La reproduction élargie de l’ancien système

Nombre de succès africains reposent sur la reproduction d’anciens schémas, réactualisés à la faveur de la mondialisation et de l’apparition des marchés géants des « émergents ». Le volume et la valeur des ventes ont augmenté, mais dans le cadre du vieux modèle d’exportation de produits bruts, avec un réseau de transports mono-orienté de la mine jusqu’au port d’embarquement. L’échelle a changé, mais c’est l’ancien système extraverti qui fonctionne et qui échappe le plus souvent aux nationaux.

Les Africains à la reconquête de leurs ressources

L’Afrique n’est plus le continent à la dérive de la fin du deuxième millénaire, qui subissait l’« ajustement structurel » et la vente de ses ressources dont les cours ne cessaient de baisser. D’importantes réformes ont permis à l’Afrique d’améliorer significativement son statut et de rendre à sa population l’espoir d’ascension sociale dont elle fut si longtemps privée. Je mentionnerai ici quelques-unes des avancées majeures qui ont changé les choses :

  • Le « bonus démographique » donne une nouvelle dimension au continent. Une population jeune et en forte croissance - qui va vers le milliard d’habitants, dont beaucoup vivent dans de très grandes villes – redonne du tonus et ouvre de nouveaux marchés intérieurs. Le Sahel, longtemps handicapé par son souspeuplement, entre dans une ère nouvelle, où la taille des marchés de consommation lui ouvre de nouvelles opportunités d’entreprendre.
  • Le « bonus éducatif » : de nombreux pays ont consenti de gros efforts pour scolariser leur jeunesse et de nombreux cadres ont bénéficié de formations dans les meilleures universités étrangères. Ces efforts se sont traduits par l’africanisation réussie du personnel des entreprises locales jusqu’au niveau de la direction. L’entreprise africaine rivalise désormais avec les meilleurs, y compris sur l’arène mondiale.
  • Le « bonus technologique » : les Africains, rompus à l’oralité, ont toutes les dispositions requises pour l’utilisation des nouveaux moyens de communication. Le taux élevé de pénétration du téléphone mobile a permis notamment l’essor du « mobile banking », qui généralise l’accès au financement. Le recours au web mobile, de l’avis même des opérateurs, croit « à un rythme exponentiel sur le continent » et favorisera d’autres avancées.

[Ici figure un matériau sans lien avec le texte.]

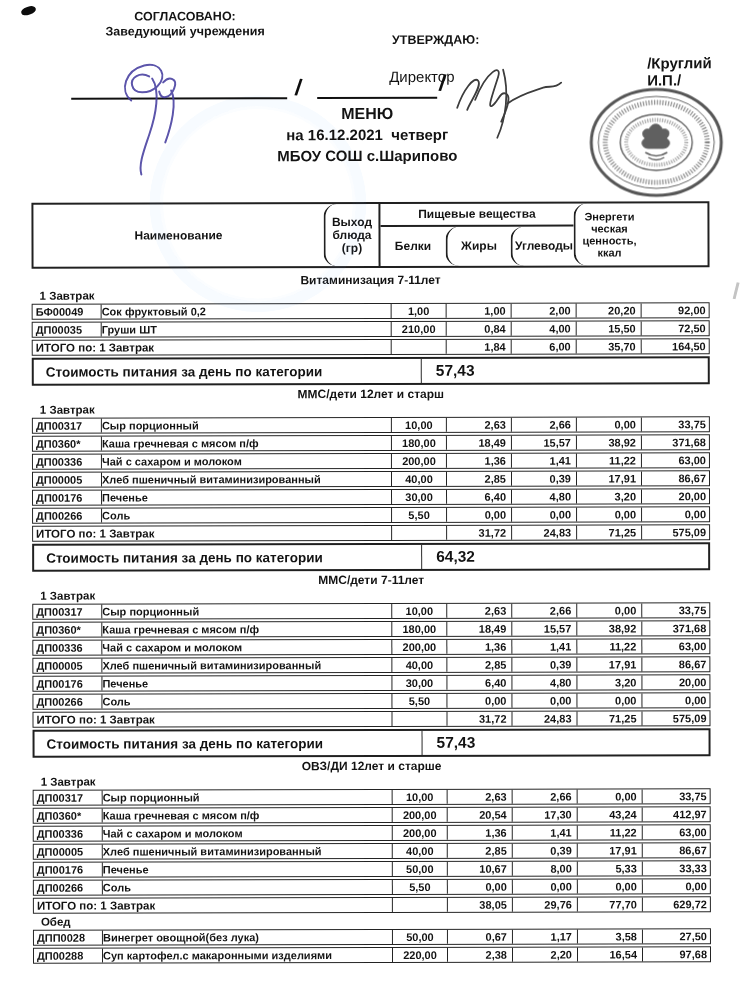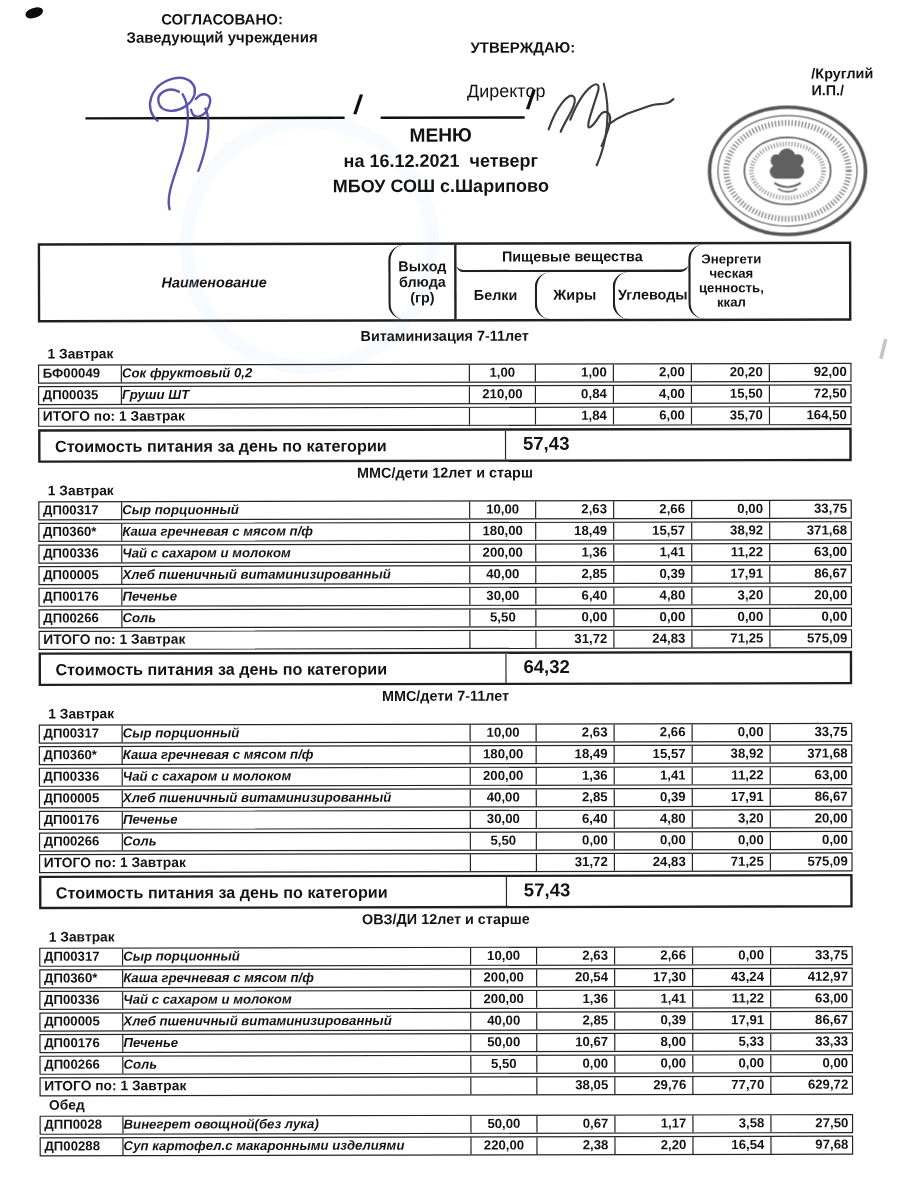"/Круглий И.П./" .approve-name { font-size: 12px -> 15px; left: 677px -> 648px }
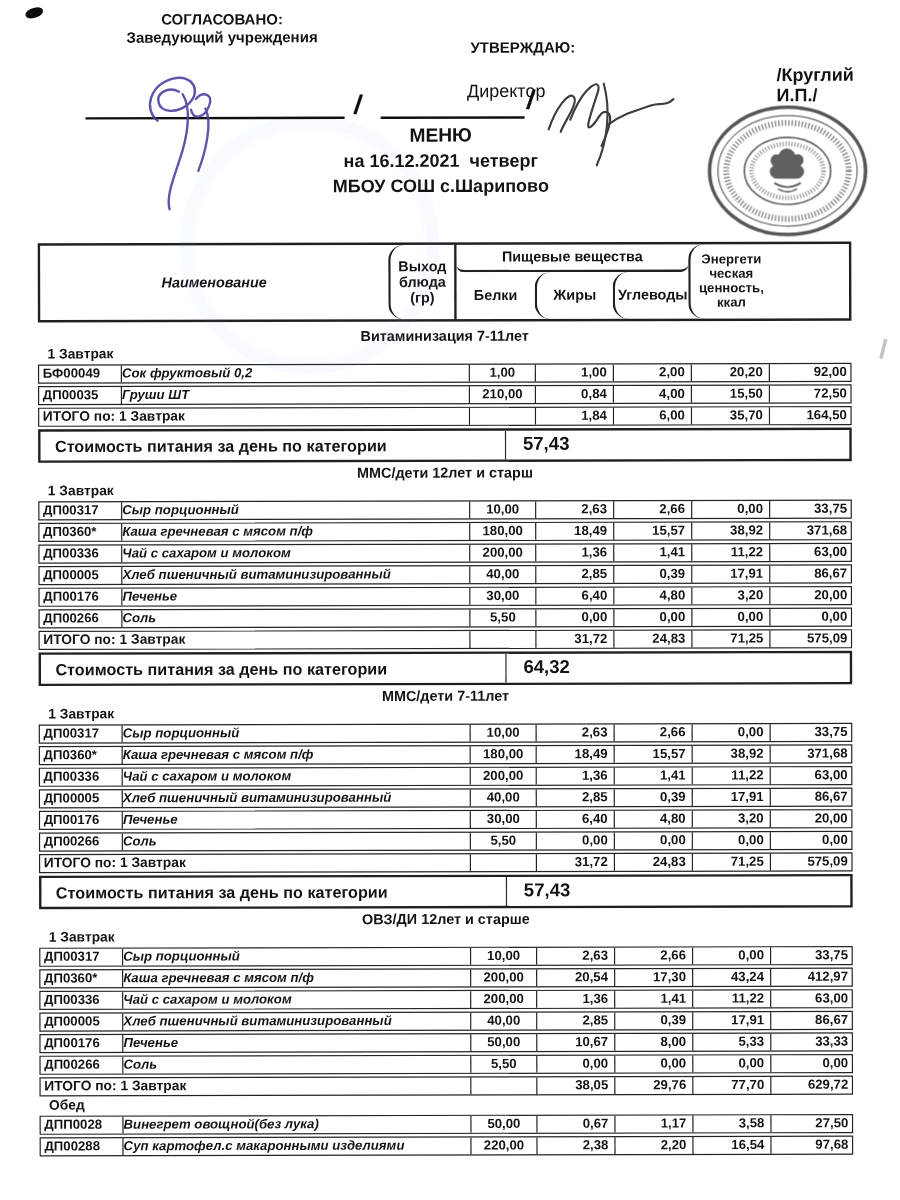"Пищевые вещества" .th-group-title { border-radius: 6px -> none }
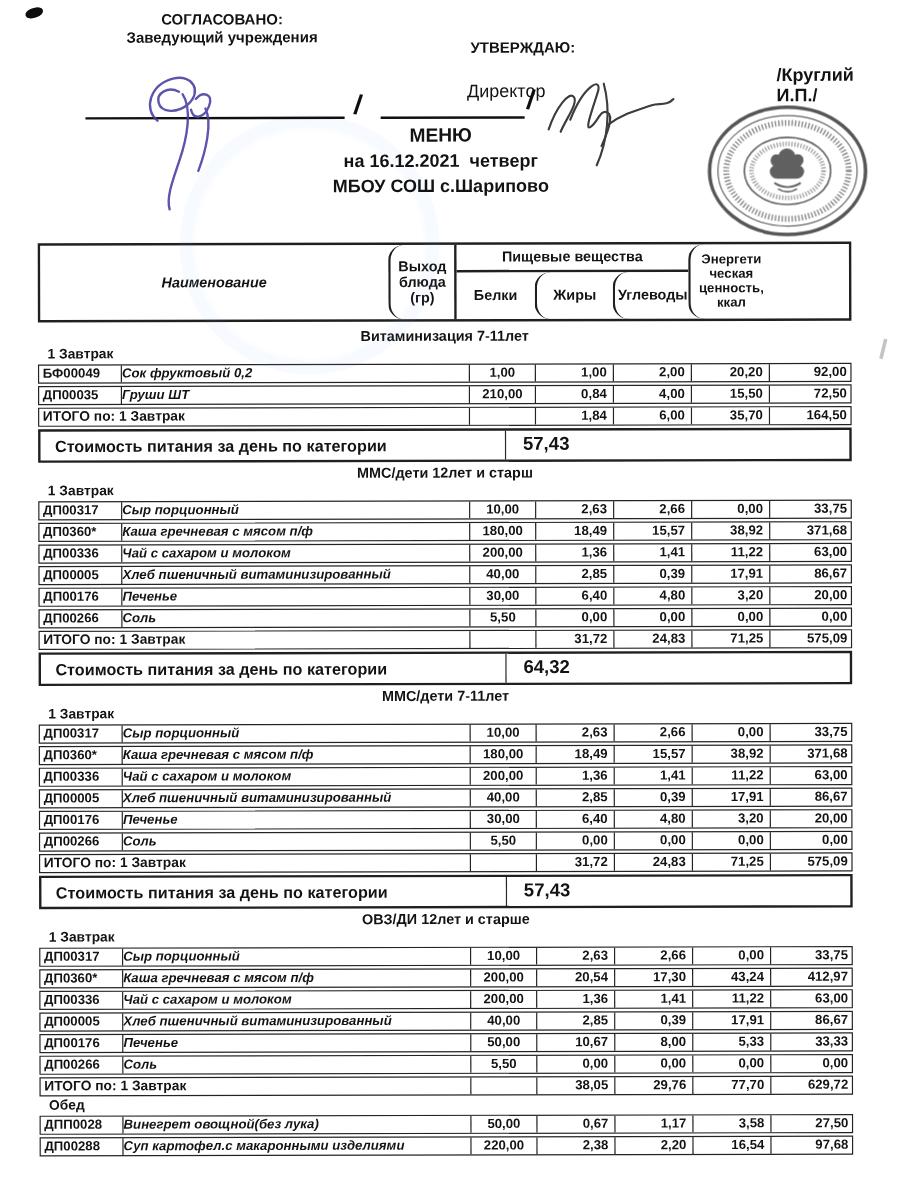"Наименование" .w-name { font-style: italic -> none }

Bien entendu, la lecture des taux de croissance ne suffit pas à juger si les politiques menées ont conduit ou non à un mieux-être des populations. Pourtant, l’engouement actuel pour l’Afrique correspond à une prise de conscience de réels progrès, y compris en matière sociale. Il reste que le chemin est long à parcourir avant que les fruits de la croissance soient plus équitablement distribués et parviennent aussi aux déshérités, exclus du système.

Jean Roch

1. « Perspectives pour l’économie mondiale », Banque mondiale, édition 2012.
2. « Les 500 premières entreprises africaines » (classement 2012), Jeune Afrique hors série n°29.